Firstly, the West Hub project, consisting of developing the Sangos, Woma, and Cinguvu fields, followed by the tie-in of all surrounding discoveries, which increases the potential of the hub up to more than 200 million barrels. FID was taken at the end of 2010, and the project will cost EUR 2.8 billion. The startup is set by 2013, with an expected peak production of 80,000 barrels per day. On top of the West Hub, we plan to sanction the East Hub project by the end of 2011. We intend to develop the discoveries of Cabaça North and South East for a total of 200 million barrels through an FPSO with a capacity of 120,000 barrels per day and the production startup expected by 2014. The full life cost in this case is forecast in the range of EUR 3.4 billion.
Both the East and West Hubs will have a time to market of around five years, from discoveries to production. In Nigeria, we were assigned a 50% participating interest and operatorship of one of the most important undeveloped deep water blocks, OPL 245. With almost 500 million barrels of already discovered reserves, our commitment is for a fast-track development to bring the fields of Zabazaba and Etan to production by 2015. The preliminary development scheme foresees an FPSO installation with 120,000 barrels per day of capacity, the drilling of 28 wells, and the laying of a gas export sea line to route the associated gas to Bonny LNG, which will result in additional revenues. Further to the discovered reserves, the block has additional exploration upside. We intend to appraise the already discovered fields and investigate the unexplored structures. Let's now turn to the second driver of our growth: gas utilization.
We, as Eni, have always considered that gas is an economic, industrial, and social opportunity, either coming from flaring down projects or development of non-associated gas. Currently, 14 main gas utilization projects are in the Eni portfolio, and we have planned investment in the range of EUR 5 billion for the next four years. These projects will total proved reserves of 1.3 billion barrels of oil equivalent and will contribute over 120,000 barrels per day of production by 2014. Particularly important are the flaring down initiatives. Gas flaring is widely perceived as a major issue, both for environmental and value-adding purposes. Eni has been highly proactive in promoting the flaring down. As an example, in Nigeria, we flare today only 10% of onshore associated gas, and by next year, it will be lowered to about 5%.

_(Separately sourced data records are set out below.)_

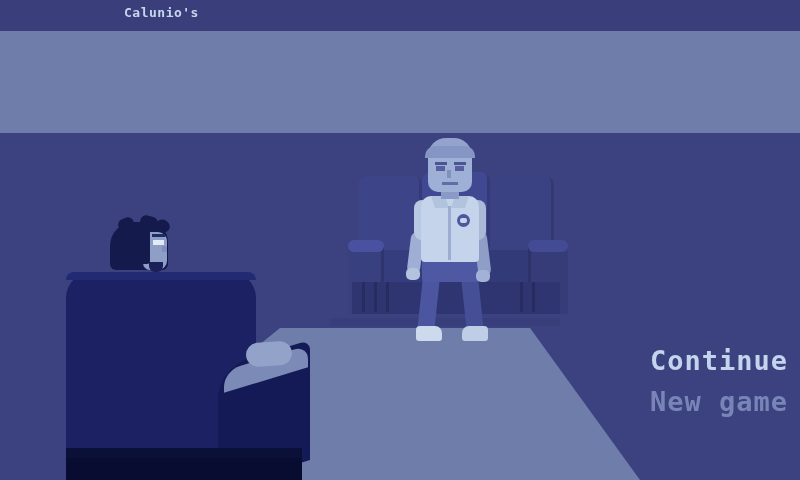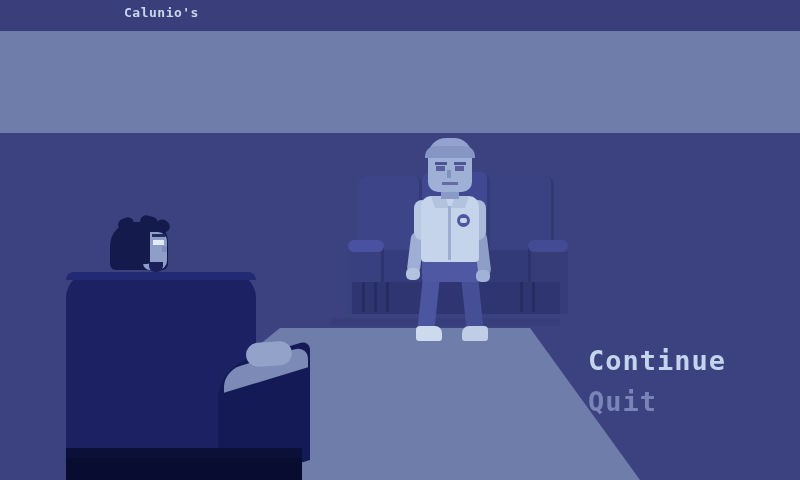--- a/index.html
+++ b/index.html
@@ -129,21 +129,21 @@
     position:absolute;left:0;top:99px;width:800px;
     text-align:center;
     font-family:"DejaVu Sans Mono", monospace;
     font-size:27px;line-height:27px;font-weight:bold;
     letter-spacing:6px;
     color:#b0c5e4;
     text-indent:130px;
   }
 
   
-  .menu{position:absolute;left:588px;top:340px;width:200px;}
+  .menu{position:absolute;left:588px;top:340px;width:200px;text-align:right;}
   .menu-item{
     font-family:"DejaVu Sans Mono", monospace;
     font-size:27px;line-height:41px;font-weight:bold;
     letter-spacing:1px;
     white-space:nowrap;
     cursor:pointer;
   }
   .menu-item.selected{color:#c3d4ec;}
   .menu-item.dim{color:#7a85b7;}
 </style>
@@ -226,16 +226,16 @@
     <div class="a-shadow"></div>
     <div class="a-shadow2"></div>
   </div>
 
   <div class="top-band"></div>
   <div class="title-banner"></div>
   <div class="byline">Calunio's</div>
 
   <div class="menu">
     <div class="menu-item selected">Continue</div>
-    <div class="menu-item dim">Quit</div>
+    <div class="menu-item dim">New game</div>
   </div>
 
 </div>
 
 </body></html>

The same applies to Republic of Congo, where we target onshore zero gas flaring by 2012. Finally, Angola, where we are participating in a major offshore gas flaring down through multiple projects. A quick look now at our LNG business. First of all, why LNG? For producing countries, LNG projects are important for two main reasons. Firstly, increasing revenues through gas utilization, and secondly, creation of basic infrastructure to fuel domestic growth. For instance, the large LPG production capacity of the LNG plants greatly modernized the energy sources, which are largely based on wood and charcoal, thus reducing deforestation. For the IOC, the LNG allowed their presence in the integrated value chain from producing well to the final end user market, determining an efficient monetization of gas reserves from many fields.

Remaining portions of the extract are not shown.